> Instructions for the task: Below, some lines carry pictures; leave those pictures out and retype exactly the lines from the one with "Darshan | Quota: 147.00 -> 142.50" through the one with "Chaya | Quota: 135.00 -> 130.50".

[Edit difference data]
*** Begin section ***

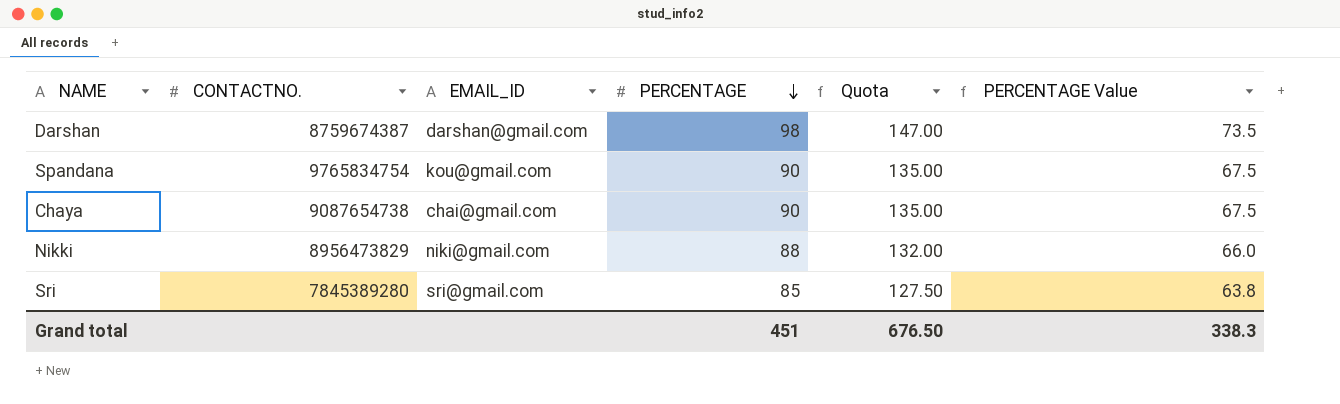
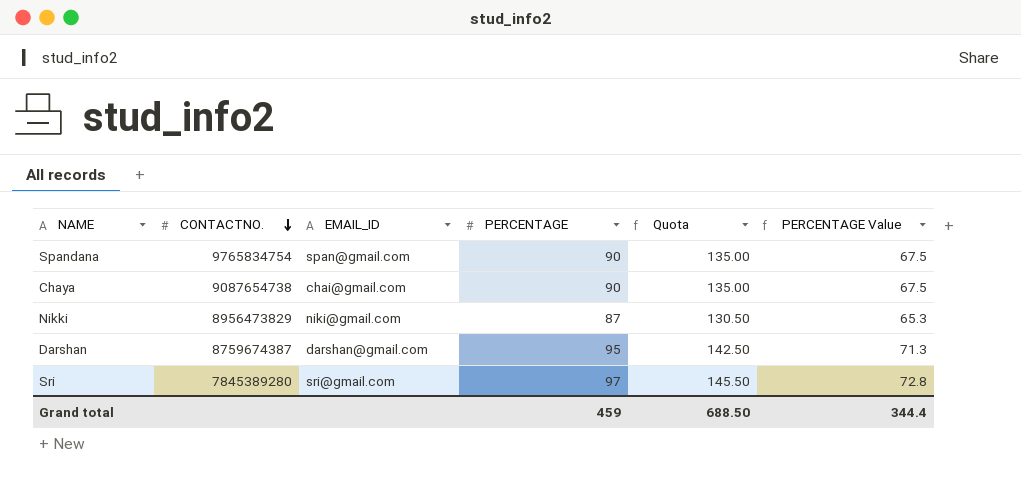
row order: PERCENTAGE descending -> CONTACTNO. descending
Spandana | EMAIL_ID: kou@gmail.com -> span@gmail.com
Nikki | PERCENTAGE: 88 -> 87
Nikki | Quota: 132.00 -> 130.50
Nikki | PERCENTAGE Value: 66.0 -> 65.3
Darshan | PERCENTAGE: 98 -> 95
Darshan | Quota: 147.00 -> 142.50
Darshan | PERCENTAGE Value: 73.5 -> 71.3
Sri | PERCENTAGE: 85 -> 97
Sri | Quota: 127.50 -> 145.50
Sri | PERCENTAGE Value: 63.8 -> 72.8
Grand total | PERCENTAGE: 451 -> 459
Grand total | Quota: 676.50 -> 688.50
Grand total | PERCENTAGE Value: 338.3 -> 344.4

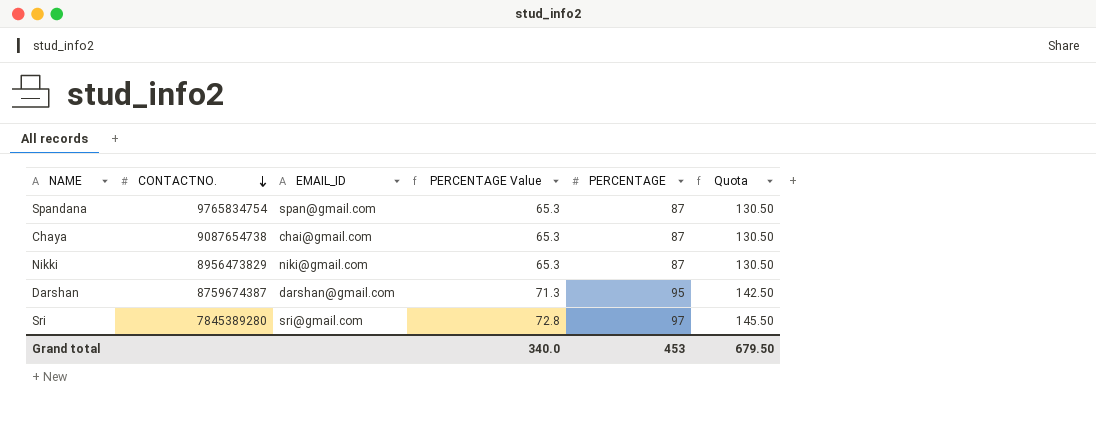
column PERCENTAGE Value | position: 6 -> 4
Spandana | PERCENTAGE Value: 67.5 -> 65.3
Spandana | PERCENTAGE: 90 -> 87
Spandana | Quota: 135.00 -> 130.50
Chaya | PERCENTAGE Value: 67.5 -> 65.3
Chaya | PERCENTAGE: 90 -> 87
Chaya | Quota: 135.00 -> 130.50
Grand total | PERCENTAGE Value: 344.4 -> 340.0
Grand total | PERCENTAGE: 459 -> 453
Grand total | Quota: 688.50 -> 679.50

*** End section ***

> Solution to the problem:
Darshan | Quota: 147.00 -> 142.50
Darshan | PERCENTAGE Value: 73.5 -> 71.3
Sri | PERCENTAGE: 85 -> 97
Sri | Quota: 127.50 -> 145.50
Sri | PERCENTAGE Value: 63.8 -> 72.8
Grand total | PERCENTAGE: 451 -> 459
Grand total | Quota: 676.50 -> 688.50
Grand total | PERCENTAGE Value: 338.3 -> 344.4

column PERCENTAGE Value | position: 6 -> 4
Spandana | PERCENTAGE Value: 67.5 -> 65.3
Spandana | PERCENTAGE: 90 -> 87
Spandana | Quota: 135.00 -> 130.50
Chaya | PERCENTAGE Value: 67.5 -> 65.3
Chaya | PERCENTAGE: 90 -> 87
Chaya | Quota: 135.00 -> 130.50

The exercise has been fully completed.